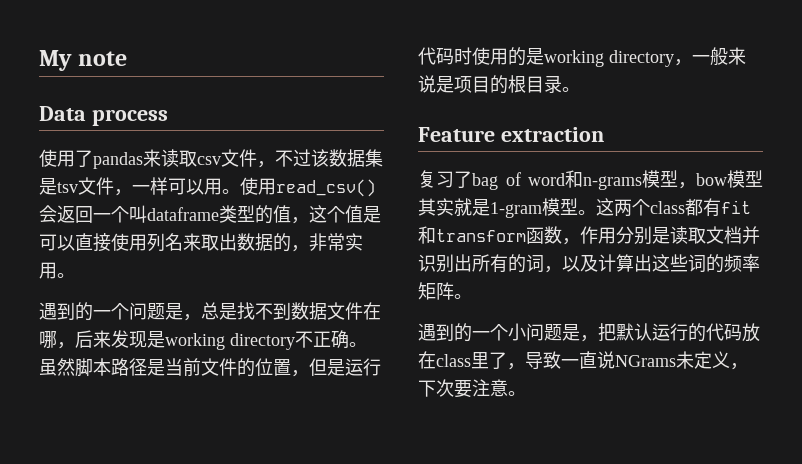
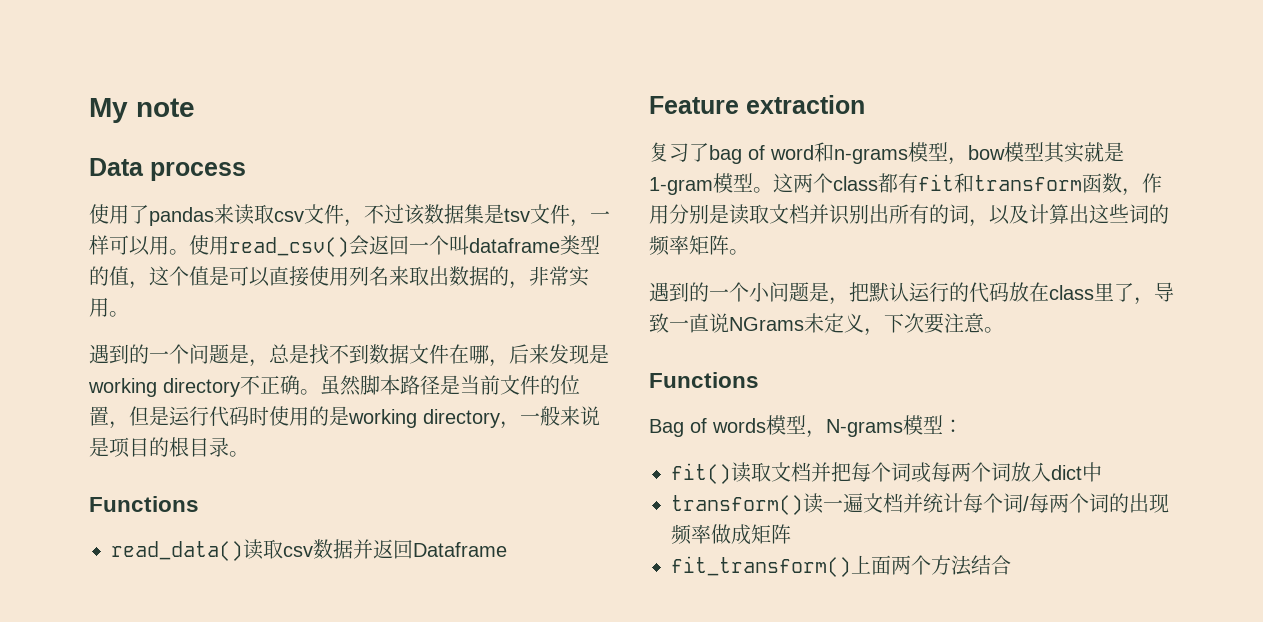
  虽然脚本路径是当前文件的位置，但是运行代码时使用的是working directory，一般来说是项目的根目录。
+ Functions
+ read_data()读取csv数据并返回Dataframe
  遇到的一个小问题是，把默认运行的代码放在class里了，导致一直说NGrams未定义，下次要注意。
+ Functions
+ Bag of words模型，N-grams模型：
+ fit()读取文档并把每个词或每两个词放入dict中
+ transform()读一遍文档并统计每个词/每两个词的出现频率做成矩阵
+ fit_transform()上面两个方法结合

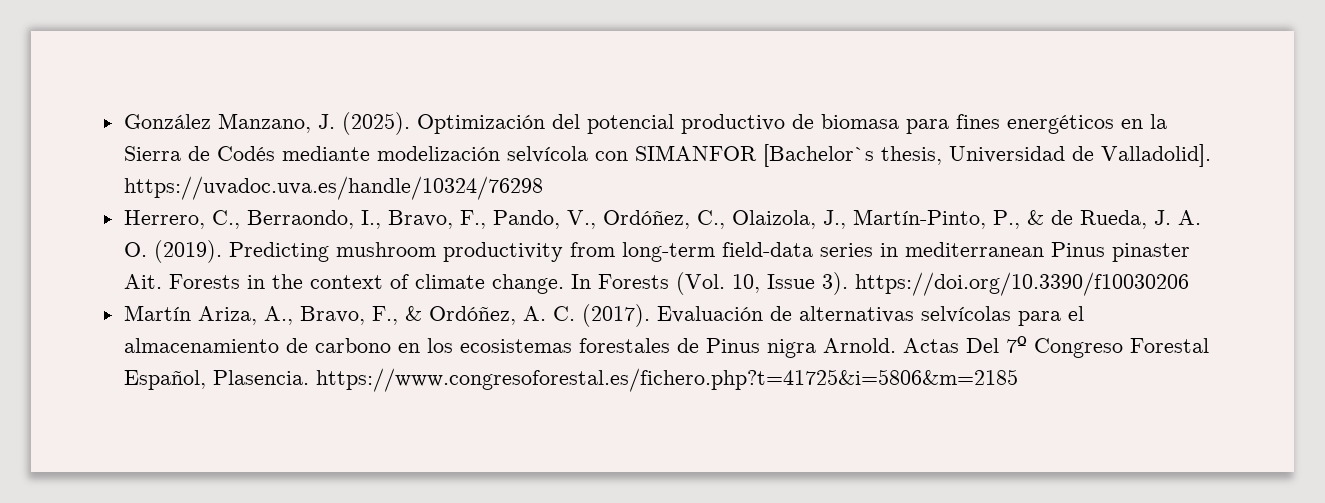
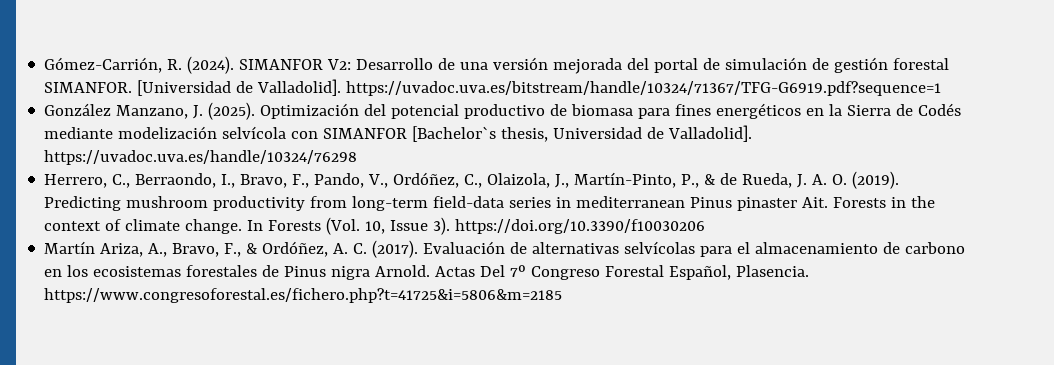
+ Gómez-Carrión, R. (2024). SIMANFOR V2: Desarrollo de una versión mejorada del portal de simulación de gestión forestal SIMANFOR. [Universidad de Valladolid]. https://uvadoc.uva.es/bitstream/handle/10324/71367/TFG-G6919.pdf?sequence=1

####

* [Task requirements]:
Pictures stay out of the copy; please restate every record above exactly.

* [Output of the task]:
  虽然脚本路径是当前文件的位置，但是运行代码时使用的是working directory，一般来说是项目的根目录。
+ Functions
+ read_data()读取csv数据并返回Dataframe
  遇到的一个小问题是，把默认运行的代码放在class里了，导致一直说NGrams未定义，下次要注意。
+ Functions
+ Bag of words模型，N-grams模型：
+ fit()读取文档并把每个词或每两个词放入dict中
+ transform()读一遍文档并统计每个词/每两个词的出现频率做成矩阵
+ fit_transform()上面两个方法结合

+ Gómez-Carrión, R. (2024). SIMANFOR V2: Desarrollo de una versión mejorada del portal de simulación de gestión forestal SIMANFOR. [Universidad de Valladolid]. https://uvadoc.uva.es/bitstream/handle/10324/71367/TFG-G6919.pdf?sequence=1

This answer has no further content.